Novavax, a company focused on vaccine development, could also be among the companies whose perception is affected by speculation regarding Trump’s cabinet and policies. “But look, we’re politically neutral as a company, right? We’re focused on science and helping improve global health,” Jacobs said in an interview. “We’re going to approach this from a positive perspective, to partner with the new administration, whoever gets the lead, whoever’s in charge.”

But that doesn’t mean staying silent, he added. “We will step up and have a voice as we do so.”

Finding Common Ground

Gilead CEO Daniel O’Day also took a pragmatic approach to the incoming administration’s controversial agency picks, noting that his company’s approach to preventing chronic diseases like HIV or hepatitis C “fits very nicely” with some of Kennedy’s stated goals.

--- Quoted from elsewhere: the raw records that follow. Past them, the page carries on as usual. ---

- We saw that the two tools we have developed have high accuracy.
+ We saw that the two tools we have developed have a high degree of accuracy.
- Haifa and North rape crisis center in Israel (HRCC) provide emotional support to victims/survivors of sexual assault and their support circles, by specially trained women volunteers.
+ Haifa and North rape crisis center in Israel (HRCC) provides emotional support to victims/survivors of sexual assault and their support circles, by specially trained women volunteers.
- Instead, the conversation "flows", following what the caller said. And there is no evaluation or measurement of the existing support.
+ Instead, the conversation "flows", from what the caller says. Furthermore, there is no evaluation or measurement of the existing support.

“From a healthcare perspective, we’ve worked closely with every administration in the past and every Congress in the past. I’ve said this many times, the types of issues that we’re working with, and have been for the past five years, are truly bipartisan issues at the end of the day,” O’Day said during a reporter roundtable event on the sidelines of JPM. “So we’re going to roll up our sleeves.” He also said that work on reducing out-of-pocket drug costs and reforming the role of pharmacy benefit managers’ in drug pricing will continue with the new administration and Congress.

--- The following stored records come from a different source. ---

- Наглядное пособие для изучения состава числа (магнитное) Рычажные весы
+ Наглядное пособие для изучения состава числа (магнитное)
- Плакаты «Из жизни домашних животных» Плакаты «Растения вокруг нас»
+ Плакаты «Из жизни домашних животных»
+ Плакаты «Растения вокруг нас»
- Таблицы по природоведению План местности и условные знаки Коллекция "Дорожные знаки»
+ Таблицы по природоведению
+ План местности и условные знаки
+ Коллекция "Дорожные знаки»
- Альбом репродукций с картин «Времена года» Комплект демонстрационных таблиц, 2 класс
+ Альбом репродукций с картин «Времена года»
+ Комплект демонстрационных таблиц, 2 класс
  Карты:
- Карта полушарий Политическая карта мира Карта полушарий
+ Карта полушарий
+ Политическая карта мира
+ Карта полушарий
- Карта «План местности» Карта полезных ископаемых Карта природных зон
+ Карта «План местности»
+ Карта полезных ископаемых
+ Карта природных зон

But Trump’s initial actions suggest sweeping changes to come. The Cell and Gene Therapy Access Model was an attempt to address the high, inaccessible cost of new cell and gene therapies by providing a framework for outcomes-based agreements between states and manufacturers of sickle cell disease gene therapies. Alliance for Regenerative Medicine (ARM) CEO Tim Hunt told a packed crowd at the group’s State of the Industry briefing during JPM that the model has been embraced by industry, with Vertex Pharmaceuticals and bluebird bio, both makers of sickle cell gene therapies, signing on to participate.

“This looks like it could be a major step forward for advancing the commercial model,” Hunt said of the model before it was revoked, adding that half of the populations who need these gene editing therapies are probably on Medicaid. He said the attempt to find a way to pay for access was “a major advancement for our field” and thatARM wanted to see that model continue.

In the aftermath of the access plan withdrawal, ARM spokesman Stephen Majors told BioSpace via email that there are still many unknowns about what Trump’s actions mean, specifically what the immediate impact will be to Centers for Medicare and Medicaid Services’ (CMS’) policies, and whether the model will continue.

“ARM views the model as a common-sense, nonpartisan initiative to modernize how Medicaid pays for transformative therapies,” Majors wrote. “We are hopeful that the model will expand access for patients with severe sickle cell disease and serve as a blueprint for how government and industry can collaborate to bring cutting-edge medicines to more patients who otherwise face death or serious disability.”

Elsewhere on drug pricing, many industry watchers are awaiting action that may impact the Inflation Reduction Act. The legislation, among other provisions, sought to lower prescription drug prices by allowing CMS to negotiate the prices of some key drugs. Days before leaving office, Biden’s CMS released the latest list of drugs that will be subject to price negotiations for the 2027 year. Among the new targets are Novo Nordisk’s GLP-1s Wegovy and Ozempic, which cost the public program more than $14.4 billion between November 2023 and October 2024, and Pfizer’s cancer meds Ibrance and Xtandi.

Nkarta CEO Paul Hastings has been a particularly outspoken critic of the IRA, arguing that the law stifles innovation and puts a penalty on certain modalities over others by giving biologics more time than small molecules before they may be subject to negotiations. In an interview at JPM, Hastings said he expects changes to the IRA.

“I can’t predict whether they’ll be changes for the good or changes for the bad,” he said. “This administration will definitely not embrace anything that was done by the last administration.”